* **Task brief**:
Your task is to return the span of lines beginning at the one with "202.782px; top: 893px;" and ending at the last line of the data, exactly as it stands.

(Front-end code change data)
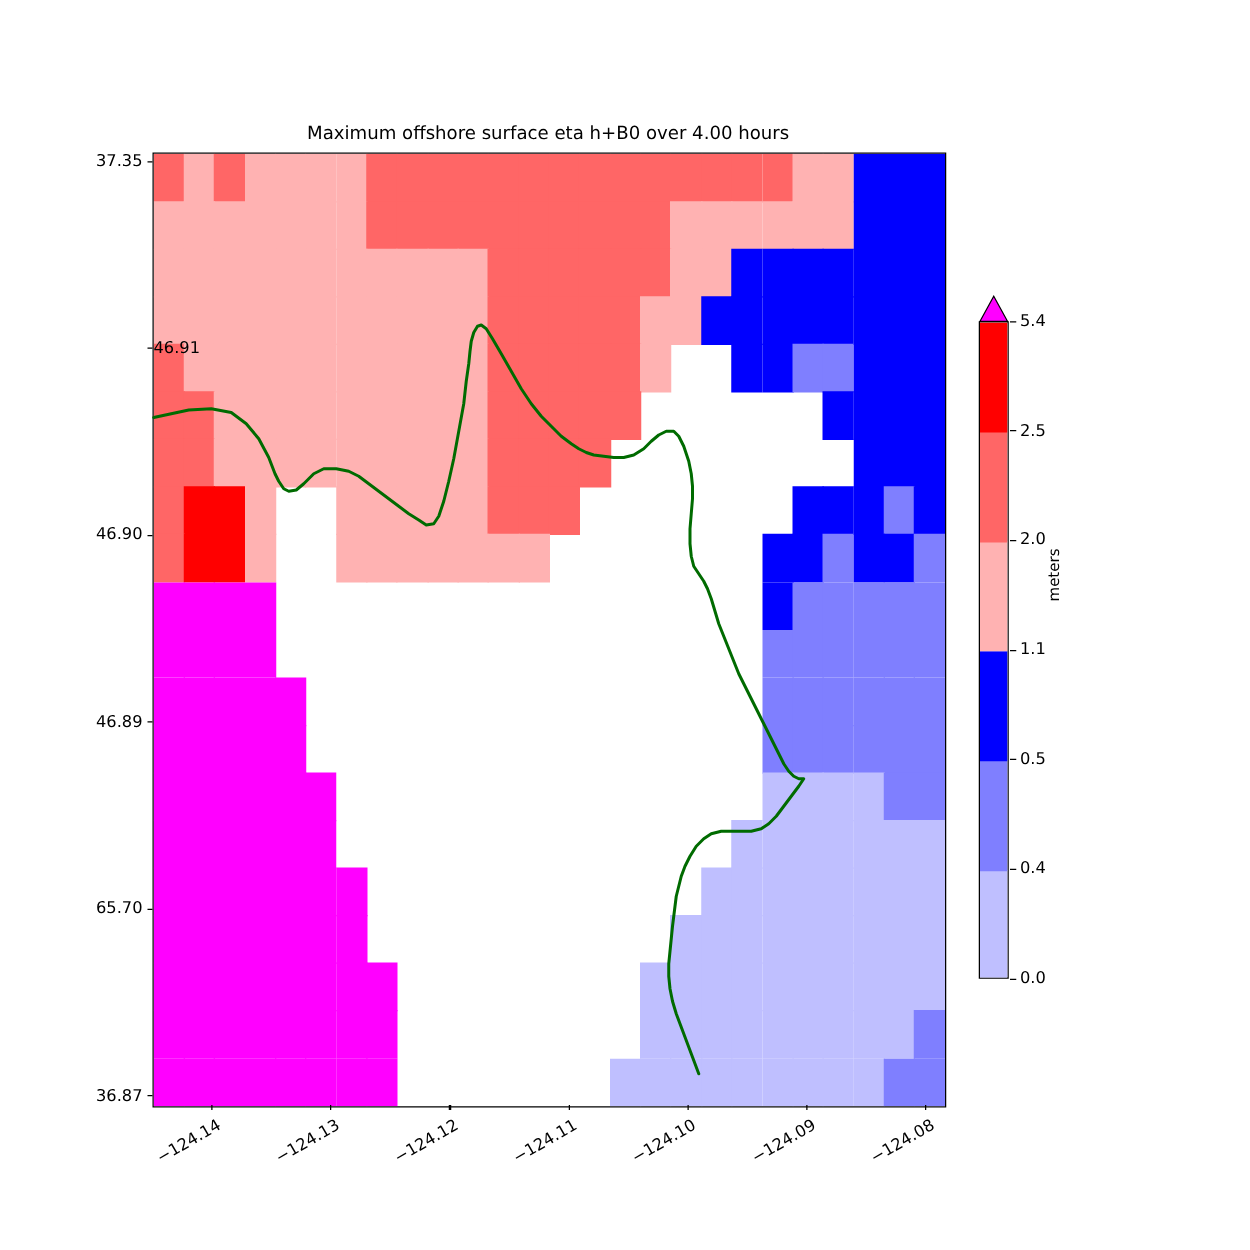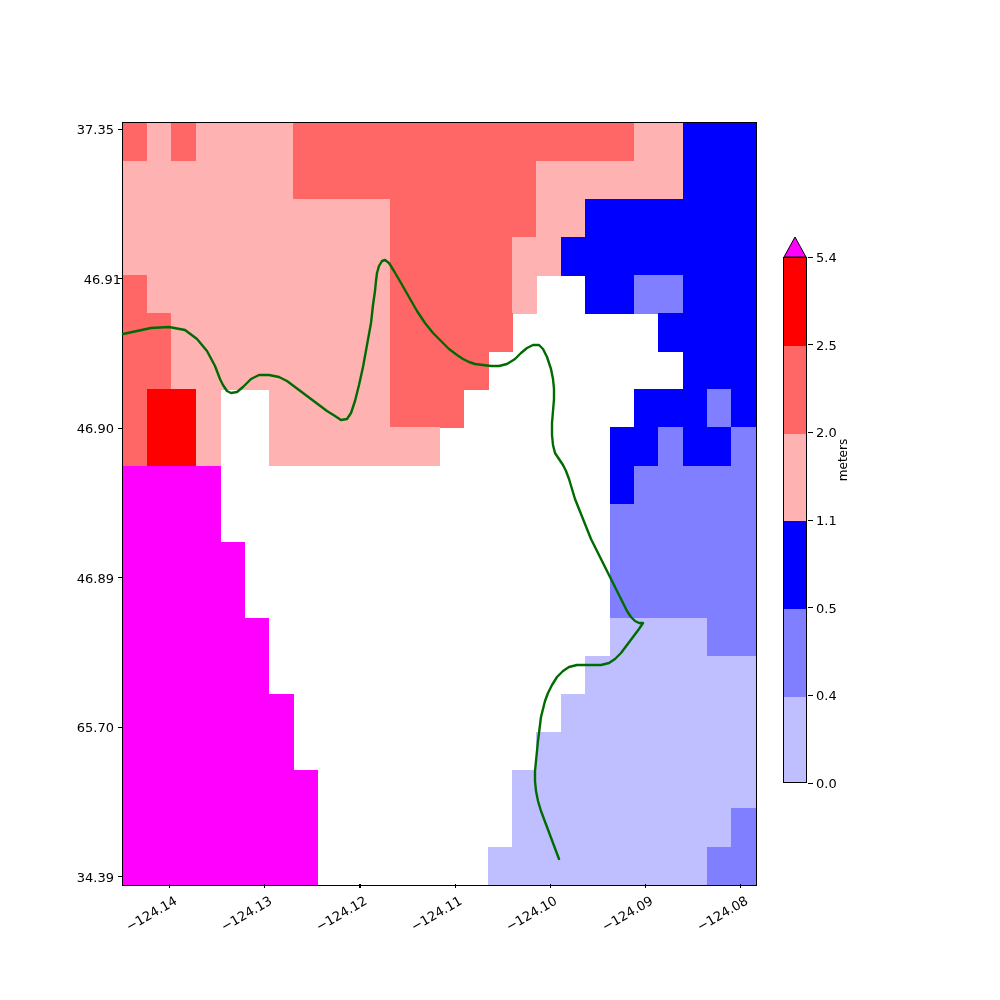--- a/index.html
+++ b/index.html
@@ -59,20 +59,21 @@
   #cbar-axis-label{
     position:absolute;left:836px;top:460px;font-size:12px;color:#000;
     white-space:nowrap;transform-origin:left top;transform:rotate(-90deg) translate(-50%,0);
   }
 </style>
 </head>
 <body>
 
 <div id="figure">
 
+  <div id="title">Maximum offshore surface eta h+B0 over 4.00 hours</div>
 
   <div id="axes">
     <div id="heatmap">
         <div class="cell" style="left: -0.4px; top: -0.4px; width: 25.1462px; height: 38.9px; background: rgb(255, 102, 102);"></div>
         <div class="cell" style="left: 23.9462px; top: -0.4px; width: 25.1462px; height: 38.9px; background: rgb(255, 178, 178);"></div>
         <div class="cell" style="left: 48.2923px; top: -0.4px; width: 25.1462px; height: 38.9px; background: rgb(255, 102, 102);"></div>
         <div class="cell" style="left: 72.6385px; top: -0.4px; width: 25.1462px; height: 38.9px; background: rgb(255, 178, 178);"></div>
         <div class="cell" style="left: 96.9846px; top: -0.4px; width: 25.1462px; height: 38.9px; background: rgb(255, 178, 178);"></div>
         <div class="cell" style="left: 121.331px; top: -0.4px; width: 25.1462px; height: 38.9px; background: rgb(255, 178, 178);"></div>
         <div class="cell" style="left: 145.677px; top: -0.4px; width: 25.1462px; height: 38.9px; background: rgb(255, 178, 178);"></div>
@@ -423,29 +424,29 @@
         <div class="cell" style="left: 583.908px; top: 723.5px; width: 25.1462px; height: 38.9px; background: rgb(127, 127, 255);"></div>
         <div class="cell" style="left: 608.254px; top: 723.5px; width: 25.1462px; height: 38.9px; background: rgb(127, 127, 255);"></div>
       </div>
     <svg id="coast" viewBox="0 0 633 762" preserveAspectRatio="none">
       <polyline id="coast-line" fill="none" stroke="#006b00" stroke-width="2.4" stroke-linejoin="round" stroke-linecap="round" points="0,211 14,208 28,205 46,204 62,207 74,216 84,228 92,243 97,256 100,262 104,268 108,270 114,269 120,264 128,256 136,252 146,252 156,254 164,258 172,264 180,270 188,276 196,282 204,288 212,293 218,297 224,296 228,290 232,278 236,262 240,244 244,222 248,200 250,182 252,168 253,158 254,150 256,143 259,138 262,137 266,140 271,148 278,160 286,174 294,188 302,200 310,210 318,218 326,226 334,232 340,236 346,239 352,241 360,242 368,243 376,243 384,241 392,236 398,230 404,225 410,222 416,222 420,226 424,234 428,246 430,256 431,266 431,276 430,288 429,300 429,312 430,322 432,330 436,336 440,342 443,348 446,356 449,366 452,376 456,386 460,396 464,406 468,416 472,424 476,432 480,440 484,448 488,456 492,464 496,472 500,480 504,488 508,494 512,498 516,500 520,500 516,506 510,514 504,522 498,530 492,536 486,540 478,542 470,542 462,542 454,542 446,544 440,548 434,554 429,562 425,570 422,578 420,586 418,594 417,602 416,610 415,618 414,628 413,638 412,648 412,658 413,668 415,678 418,688 421,696 424,704 427,712 430,720 433,728 436,736"></polyline>
     </svg>
   </div>
 
   <div id="yticks">
       <div class="tick-mark ytick-mark" style="left: 118px; top: 876.029px;"></div>
-      <div class="ytick-label" style="right: 886px; top: 876.529px;">34.39</div>
+      <div class="ytick-label" style="right: 886px; top: 876.529px;">36.87</div>
       <div class="tick-mark ytick-mark" style="left: 118px; top: 726.618px;"></div>
       <div class="ytick-label" style="right: 886px; top: 727.118px;">65.70</div>
       <div class="tick-mark ytick-mark" style="left: 118px; top: 577.206px;"></div>
       <div class="ytick-label" style="right: 886px; top: 577.706px;">46.89</div>
       <div class="tick-mark ytick-mark" style="left: 118px; top: 427.794px;"></div>
       <div class="ytick-label" style="right: 886px; top: 428.294px;">46.90</div>
       <div class="tick-mark ytick-mark" style="left: 118px; top: 278.382px;"></div>
-      <div class="ytick-label" style="right: 879px; top: 278.882px;">46.91</div>
+      <div class="ytick-label" style="right: 840px; top: 278.882px;">46.91</div>
       <div class="tick-mark ytick-mark" style="left: 118px; top: 128.971px;"></div>
       <div class="ytick-label" style="right: 886px; top: 129.471px;">37.35</div>
     </div>
 
   <div id="xticks">
       <div class="tick-mark xtick-mark" style="left: 169.094px; top: 884px;"></div>
       <div class="xtick-label" style="left: 107.594px; top: 893px; width: 64px;">−124.14</div>
       <div class="tick-mark xtick-mark" style="left: 264.282px; top: 884px;"></div>
       <div class="xtick-label" style="left: 202.782px; top: 893px; width: 64px;">−124.13</div>
       <div class="tick-mark xtick-mark" style="left: 359.47px; top: 884px;"></div>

* **Result of the task**:
       <div class="xtick-label" style="left: 202.782px; top: 893px; width: 64px;">−124.13</div>
       <div class="tick-mark xtick-mark" style="left: 359.47px; top: 884px;"></div>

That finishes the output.